With its sixteen electoral votes, North Carolina is strategically important for both presidential campaigns. If Donald Trump wins there as well as he did in Georgia and Pennsylvania, he will get the 270 electoral votes he needs. If he doesn’t, he’ll need two other states outside his base in the Electoral College. Kamala Harris could win the presidency by taking on all the Blue Wall states. But if she loses one, North Carolina offers her the most likely route to victory as Georgia and Arizona increasingly lean toward Trump in the final days of the election.1

Of the seven swing states this year, North Carolina is the most puzzling. It is the only swing state that Donald Trump carried in 2020, losing the national popular vote by 4.4 points. He received 49.9% of the state’s vote, compared to 46.9% nationally, while in North Carolina Biden underperformed his national share by 2.7 points, polling just 48.6%. In short, Trump was nearly six points ahead of his national showing in the Tar Heel State.

Because Trump is much more competitive in the national popular vote and in swing states this year, he would be expected to be well ahead in North Carolina. But he isn’t. All polls show that with a lead of at most one point, he is not much better than his national performance.

We have good reason to believe that the internal polls of both campaigns are consistent with the public polls. Candidates’ time is scarce and precious in the final days of presidential elections. But both candidates have spent a lot of time in the state; on October 30, both candidates visited North Carolina again.

So why is North Carolina, a state that Trump should comfortably carry and that Democratic presidential candidates have won only twice in the past half-century, in play this year?

Since 2020, North Carolina’s population has increased by nearly 400,000, behind only Texas and Florida. So one hypothesis is that the state’s rapid population growth has shifted the political balance in favor of Democrats. But voter registration statistics tell the opposite story. Since 2020, the number of Democrats registered to vote has fallen by 168,000, while the number of Republicans registered to vote has increased by 118,000, cutting the Democrats’ lead from nearly 400,000 in 2020 to just 113,000 now.

Another plausible hypothesis is a pro-Harris mobilization of the state’s black voters, who make up nearly a quarter of the state’s electorate. Again, the data we have so far goes in the other direction. In 2020, Trump received just seven percent of the black vote. According to the polls, his stock is likely to more than double this year.

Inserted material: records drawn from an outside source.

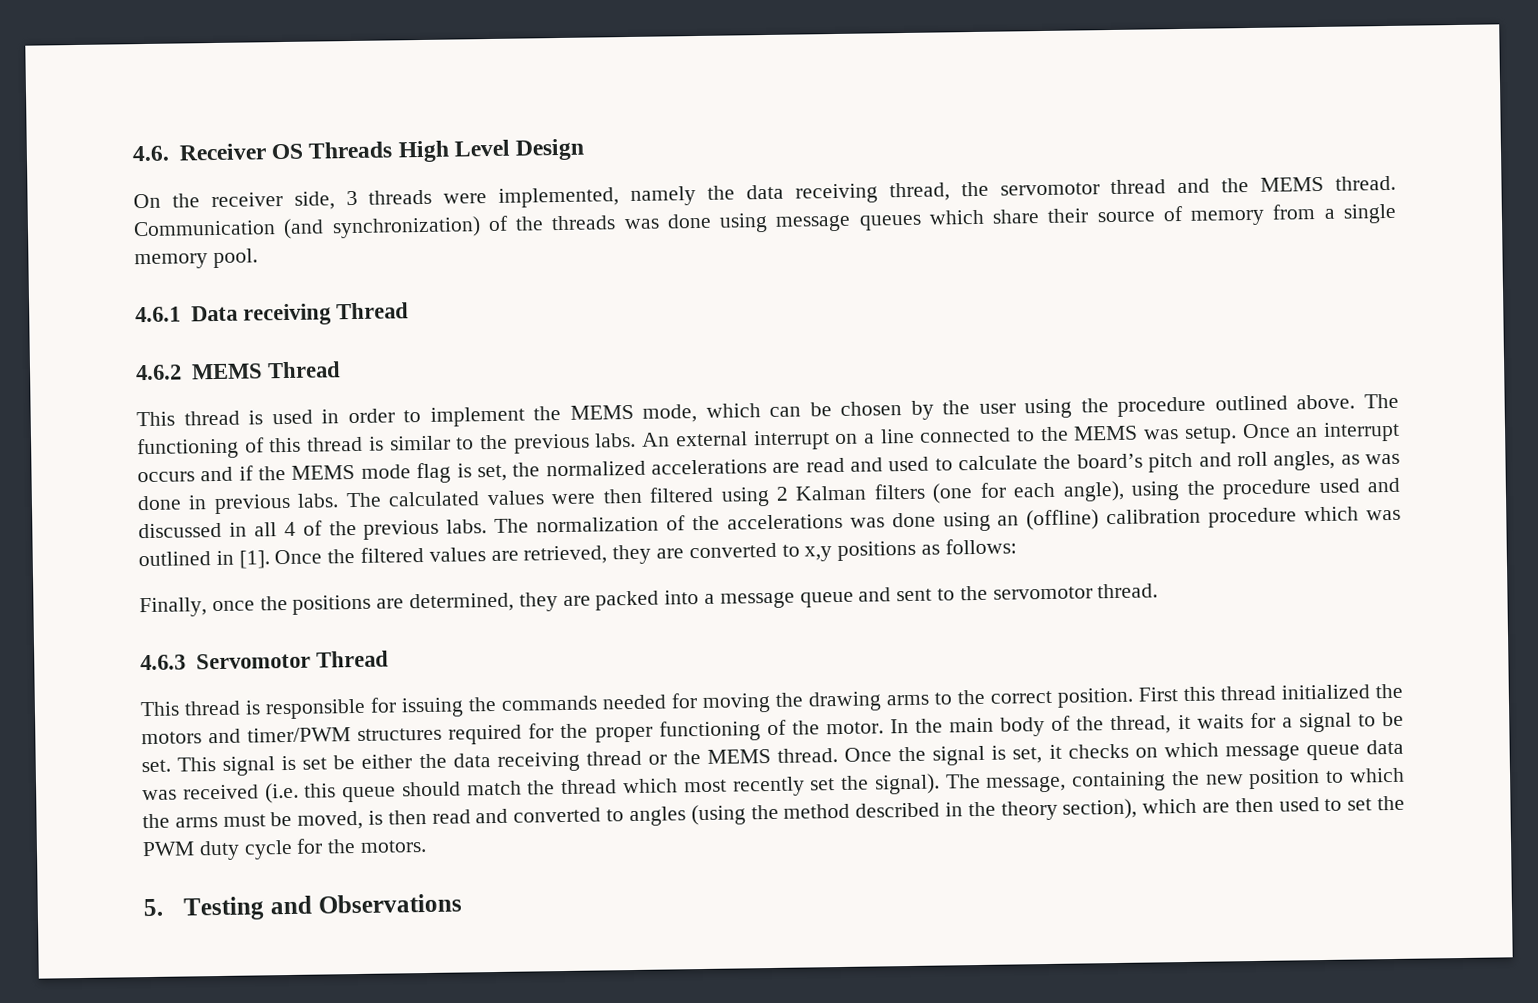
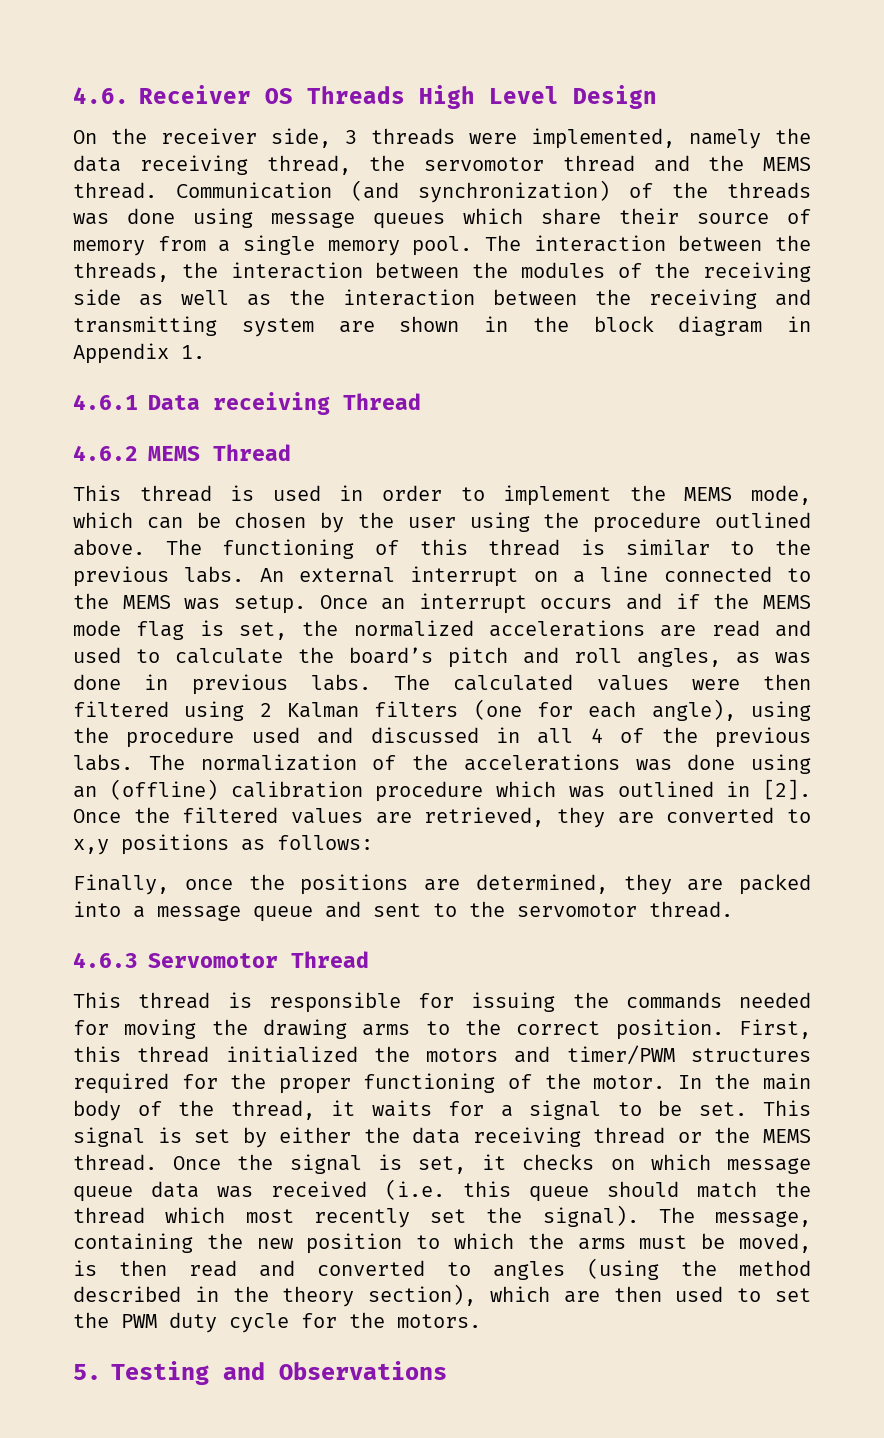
+ The interaction between the threads, the interaction between the modules of the receiving side as well as the interaction between the receiving and transmitting system are shown in the block diagram in Appendix 1.
- The normalization of the accelerations was done using an (offline) calibration procedure which was outlined in [1].
+ The normalization of the accelerations was done using an (offline) calibration procedure which was outlined in [2].
- First this thread initialized the motors and timer/PWM structures required for the proper functioning of the motor.
+ First, this thread initialized the motors and timer/PWM structures required for the proper functioning of the motor.
- This signal is set be either the data receiving thread or the MEMS thread.
+ This signal is set by either the data receiving thread or the MEMS thread.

A third hypothesis: Traditional Republicans can no longer tolerate Donald Trump and are breaking ranks to support Harris. Again, plausible but inconsistent with the evidence so far. Trump will get about 95% of the Republican vote this year, just like four years ago.

The most plausible hypothesis of all: a huge flow of women angry about the Dobbs decision annulled Roe v. Wade. But in North Carolina, the opposite appears to be the case. According to several highly regarded polls, Harris only breaks even with Trump among women. (Conversely, Trump’s lead among men is remarkably small.)

The evidence we have so far supports only one conclusion: Trump’s lead in North Carolina is smaller than expected, because he is performing significantly worse among white voters than he did four years ago. According to 2020 exit polls, Trump defeated Biden 66% to 33% in this group, which makes up nearly two-thirds of the state’s electorate. This year, his share of the white vote has fallen to 58%, while Harris receives about 40%.

If Marist’s recent North Carolina survey is accurate, this trend extends to the much-discussed education gap in white America. Harris’ share among whites without a college degree is 29%, compared to Biden’s 21%. Four years ago, Biden had the support of only 50% of whites with a college degree, but Harris’ share stands at 61%.

It is possible that when the votes are counted, the North Carolina puzzle will disappear and Trump’s performance will be consistent with both history and his overall national vote. But if the discrepancy persists through Election Day, analysts will wonder why so many white North Carolinians abandoned the candidate of the party that almost always wins the state.